Required action:
Scan the records for the word "group". Copy each line that includes it.
(Data supplied begins)
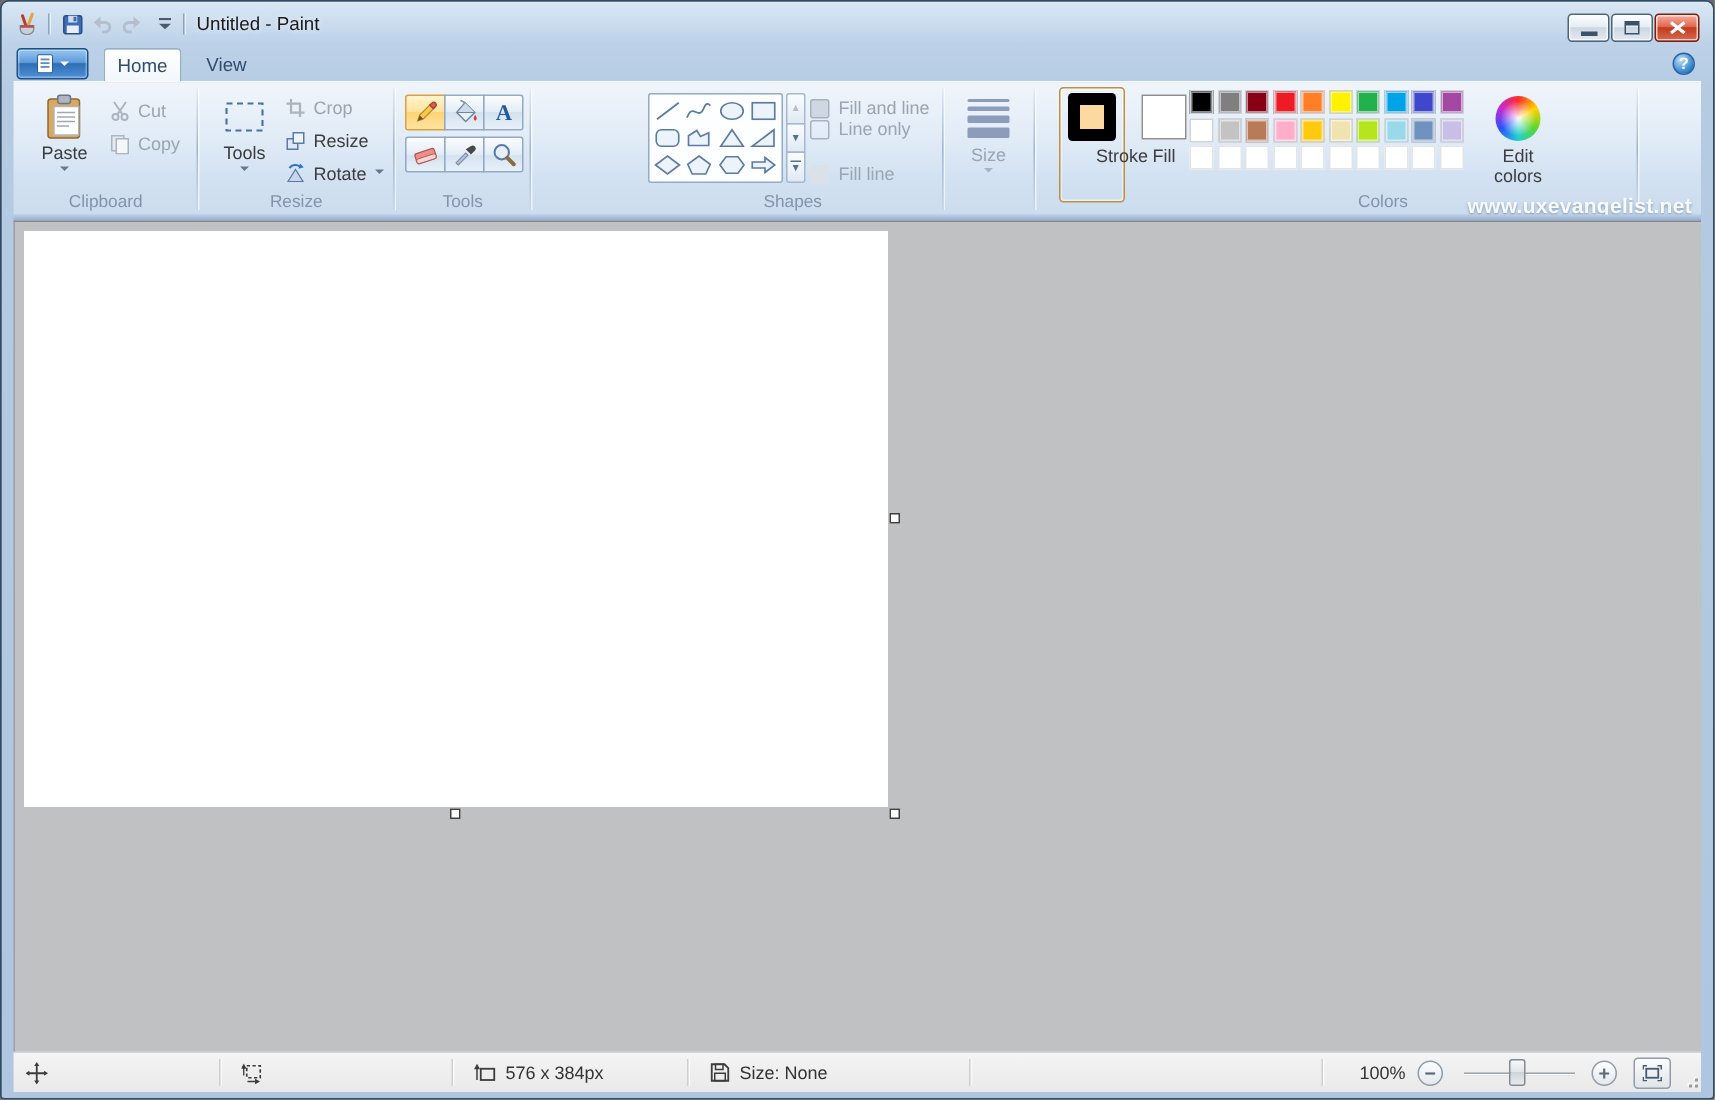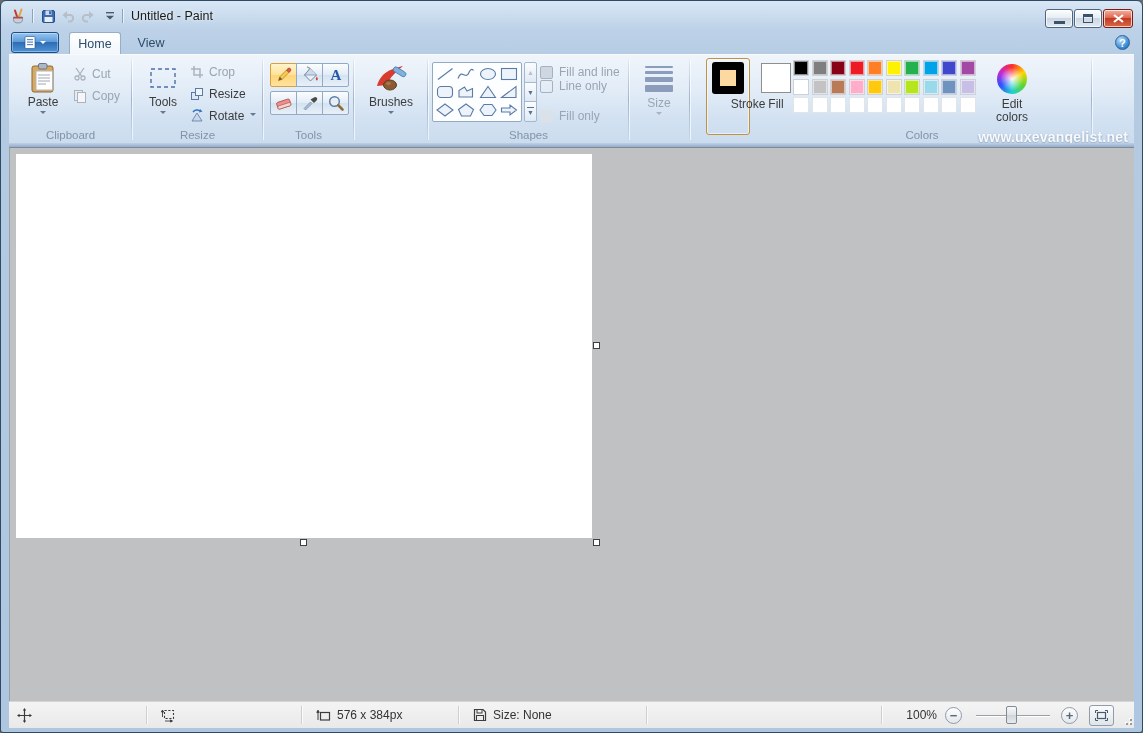--- a/index.html
+++ b/index.html
@@ -319,18 +319,6 @@
       <div class="glabel">Tools</div>
     </div>
 
-    <div class="group" style="left:345px;width:74px;">
-      <div class="bigbtn" style="left:7px;top:3px;width:60px;">
-        <svg width="34" height="32" viewBox="0 0 34 32">
-          <path d="M3 24 C7 10 17 7 29 4 C21 11 16 15 13 23 Z" fill="#d83b2f"></path>
-          <rect x="21" y="4" width="14" height="5" rx="2.5" transform="rotate(32 21 4)" fill="#7fb2e0" stroke="#4b7fae" stroke-width="0.8"></rect>
-          <ellipse cx="16" cy="23" rx="6.5" ry="5" fill="#8a5a33" stroke="#5f3d20"></ellipse>
-          <ellipse cx="14.5" cy="21.5" rx="2.5" ry="1.8" fill="#a9744a"></ellipse>
-        </svg>
-        <span class="blabel">Brushes</span>
-        <span class="dd"></span>
-      </div>
-    </div>
 
     <div class="group" style="left:419px;width:201px;">
       <div class="shapebox">

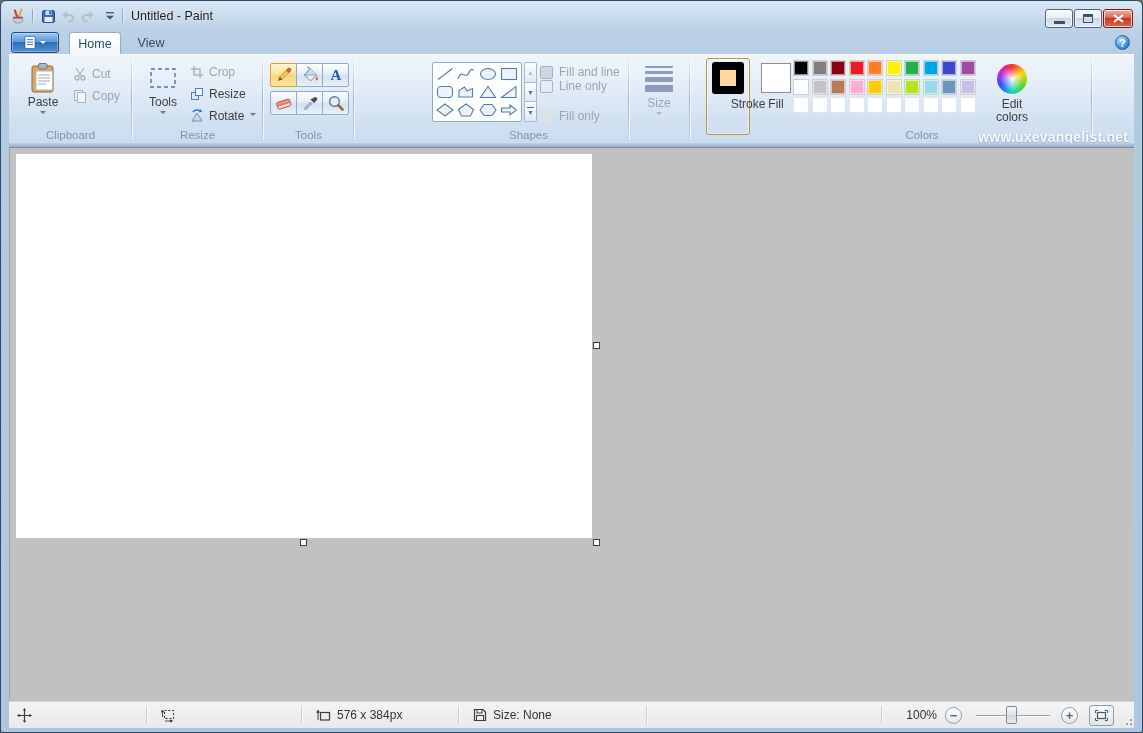--- a/index.html
+++ b/index.html
@@ -400,7 +400,7 @@
       </div>
       <div class="shapeopt" style="top:54px;">
         <span class="optswatch fo"></span>
-        <span>Fill only</span>
+        <span>Fill line</span>
       </div>
       <div class="glabel">Shapes</div>
     </div>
(Data supplied ends)
Written response:
-    <div class="group" style="left:345px;width:74px;">
     <div class="group" style="left:419px;width:201px;">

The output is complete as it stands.